Film austro-slovaque d’Alexandra Makarová (2025), avec Rebeka Poláková, Simon Schwarz, Carmen Diego, Noël Czuczor, Hilde Dalik, Ivan Romancik, Zuzana Konecná, Ingrid Timková, Frantisek Beles, Ivan Sándor, Bence Hégli, Asztalos Oliver… 1h50. Sortie le 30 juillet 2025.
Noël Czuczor et Rebeka Poláková
Installée en Autriche où elle a décidé de refaire sa vie dans les années 80 avec sa fille, en tirant un trait sur un passé douloureux, une immigrante tchèque voit réapparaître son premier mari, libéré de prison à la faveur de la chute du Rideau de Fer. Elle décide dès lors de partir à la rencontre de ce passé avec lequel elle croyait en avoir terminé définitivement et va se retrouver déchirée entre ces deux destins si différents. Perla utilise en portrait de femme pour souligner le poids de l’histoire sur certaines destinées individuelles ballotées malgré elles par des événements d’une portée universelle. L’affrontement Est-Ouest inspire en l’occurrence à la réalisatrice un formidable film au féminin singulier qui évoque l’hypothèse d’une existence corrigée par les événements où la puissance du libre-arbitre se charge de corriger certains errements de l’Histoire. Perla ose prendre tous les risques, comme pour s’assurer qu’elle a fait les bons choix et se préserver de futurs regrets éventuels. Le film se positionne en cela comme un antidote contre les situations figées et les personnages plus prompts à subir qu’à agir, quitte à se mettre en danger et à oser remettre en question des choix qu’ils pensaient immuables dans un contexte qui connaît parfois des prolongements inattendus. Alexandra Makarová aborde en fait un thème rarement traité : celui de ces existences que les sursauts de l’histoire se chargent parfois de bouleverser, même s’il s’agit d’une situation globalement plutôt minoritaire et qu’il est souvent plus confortable de faire table rase du passé.
Rebeka Poláková
Au-delà de l’histoire particulière qu’il raconte, qui se déroule à un moment clé de la fin du XXe siècle, Perla aborde une question indissociable en puissance de tous ces sursauts qui jettent sur les routes de l’exil des millions de réfugiés en quête d’une terre plus hospitalière pour y poursuivre leur existence, même si c’est souvent dans un contexte fort différent.

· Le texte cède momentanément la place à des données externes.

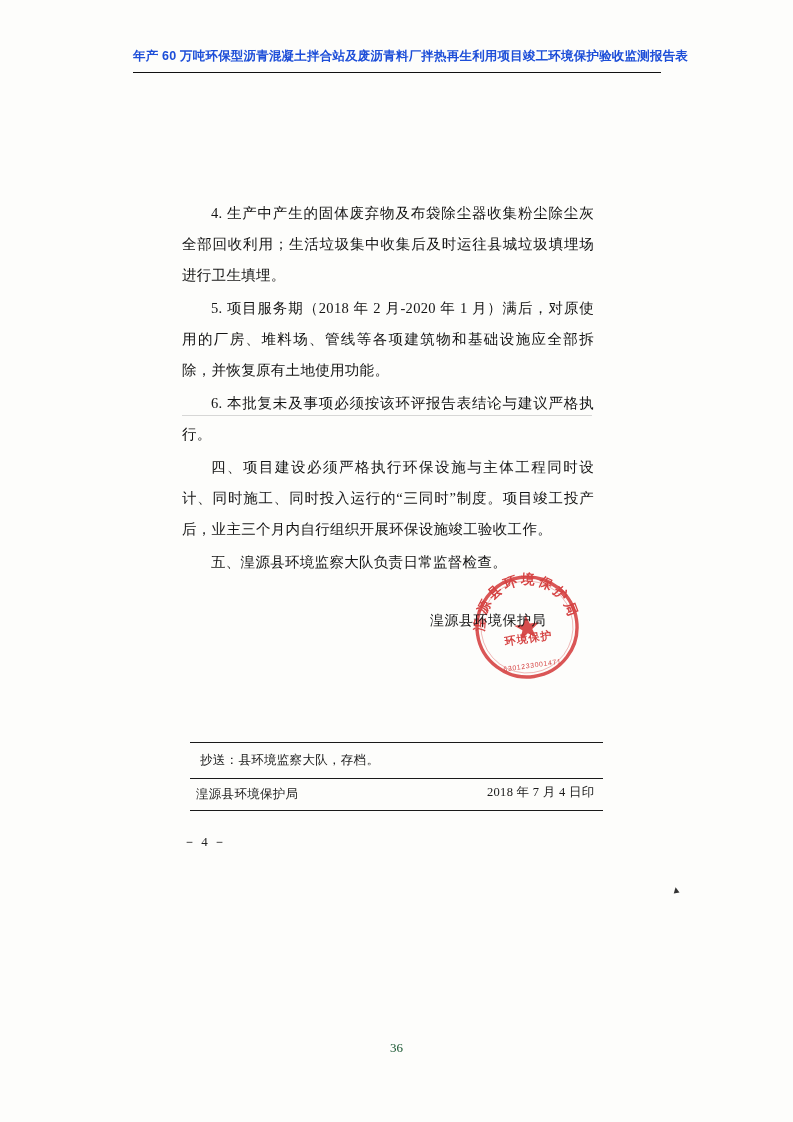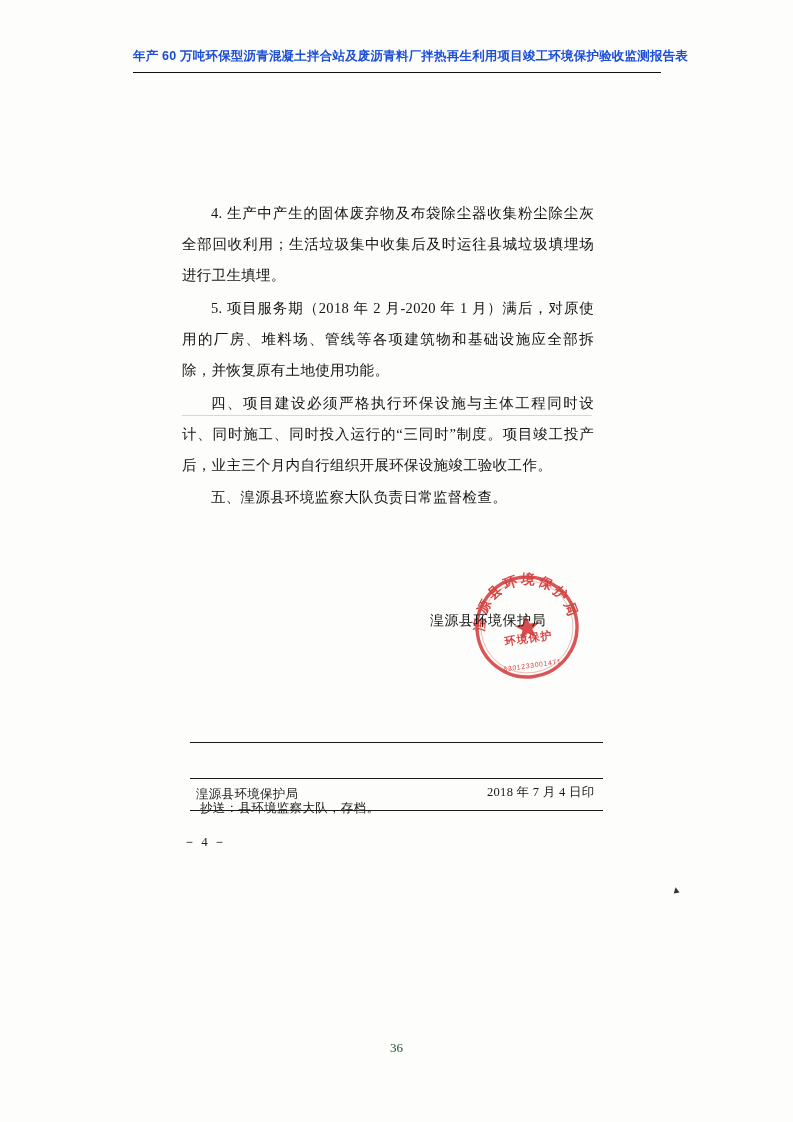"6. 本批复未及事项必须按该环评报告表结论与建议严格执行。" p.para { html: none -> <p>6. 本批复未及事项必须按该环评报告表结论与建议严格执行。</p> }
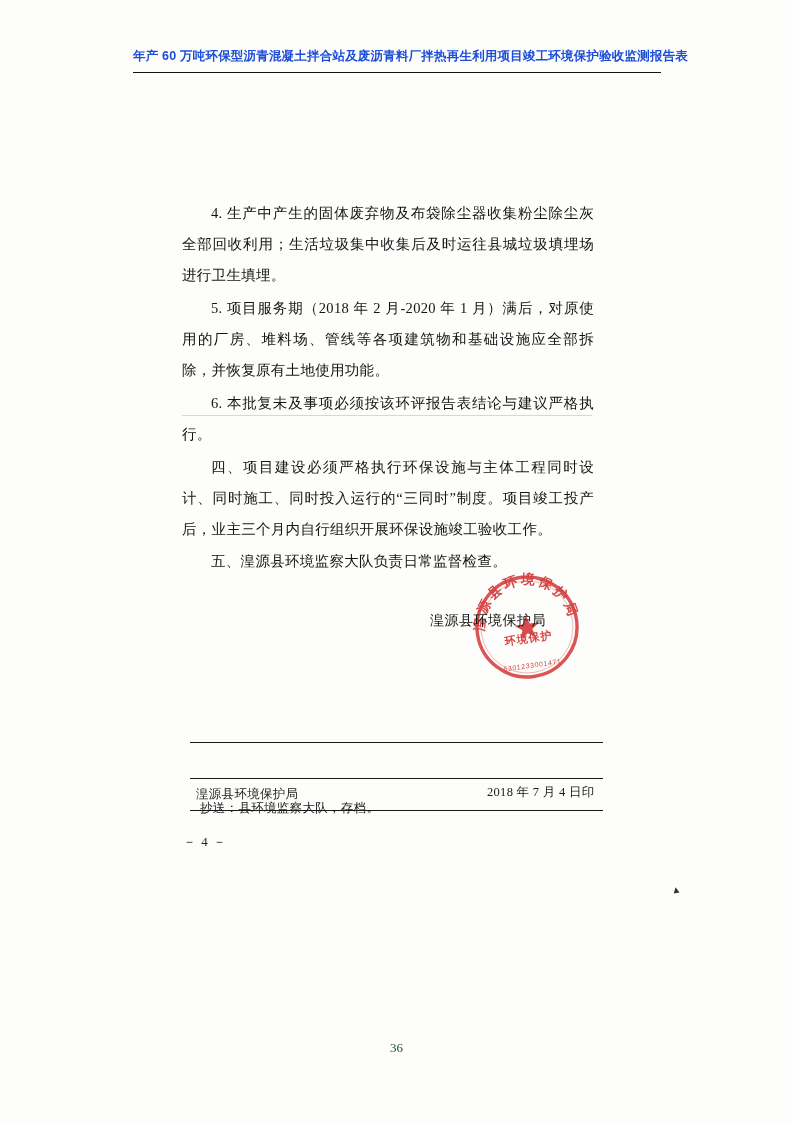"五、湟源县环境监察大队负责日常监督检查。" .para.tight { font-family: Liberation Mono, monospace -> none }
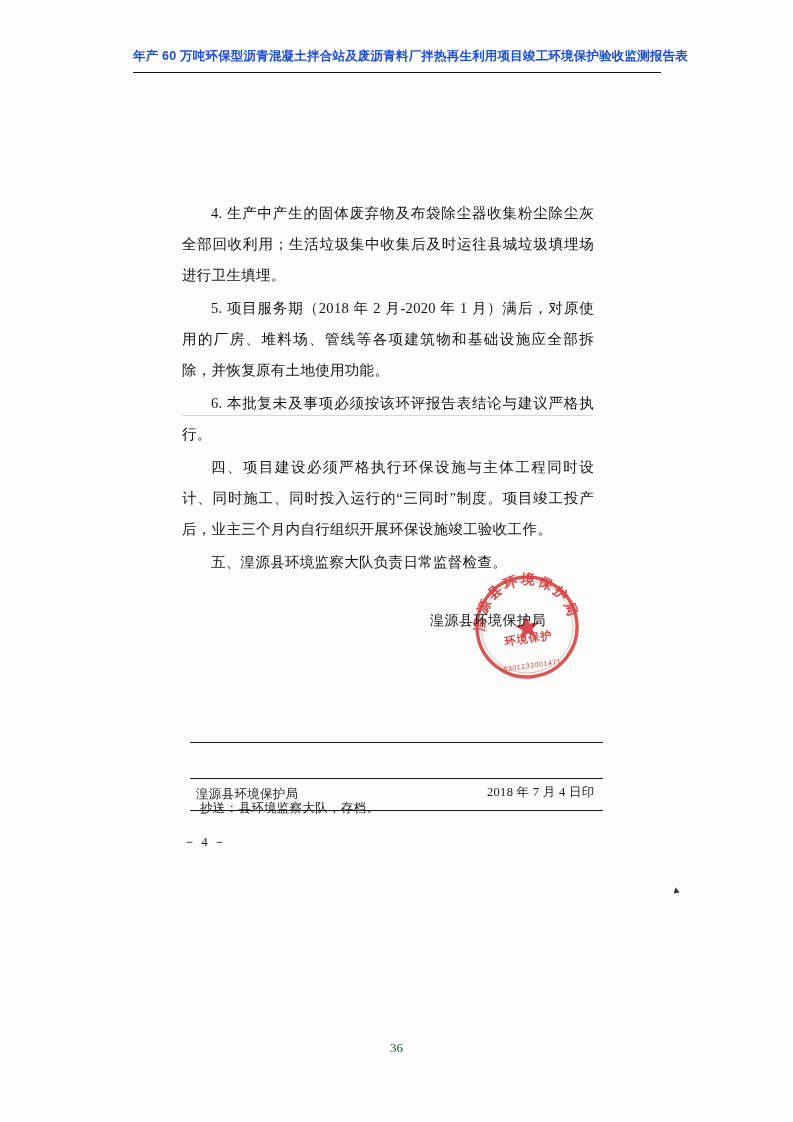"抄送：县环境监察大队，存档。" .foot-cc { margin-top: 48px -> none }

Avant les migrations climatiques et les mouvements de population considérables provoqués par les guerres en Irak, en Syrie, en Afghanistan, en Iran et dans tant d’autres contrées dévastées, la chute de l’empire soviétique a elle aussi modifié la donne en profondeur en entraînant des allers-retours sur le long terme entre le Bloc de l’Est et l’Europe occidentale. Avec aussi des destins brisés et des histoires en pointillés qui ont été occultés par le destin des nations et les impératifs de la raison d’État. Les événements actuels et les velléités expansionnistes de la Russie confèrent en outre à ce film une indéniable valeur ajoutée qui souligne en outre le caractère universel de son propos à travers l’incidence des événements géopolitiques sur le destin des individus. Dans ce qui n’est que son deuxième long métrage, malgré une maturité saisissante, Alexandra Makarová esquisse à travers la femme résiliente campée par Rebeka Poláková une force des sentiments qui dévaste tout sur son passage. L’audace de son film est d’oser aller à l’encontre des clichés à travers un personnage féminin cuirassé par sa jeunesse, puis attendri par le confort de la société occidentale, qui retrouve ses automatismes, en donnant un tour inattendu à sa vie. C’est même toute l’audace de ce film à contre-courant qui nous offre un portrait de femme d’autant plus touchant qu’il balaie pas mal d’idées reçues.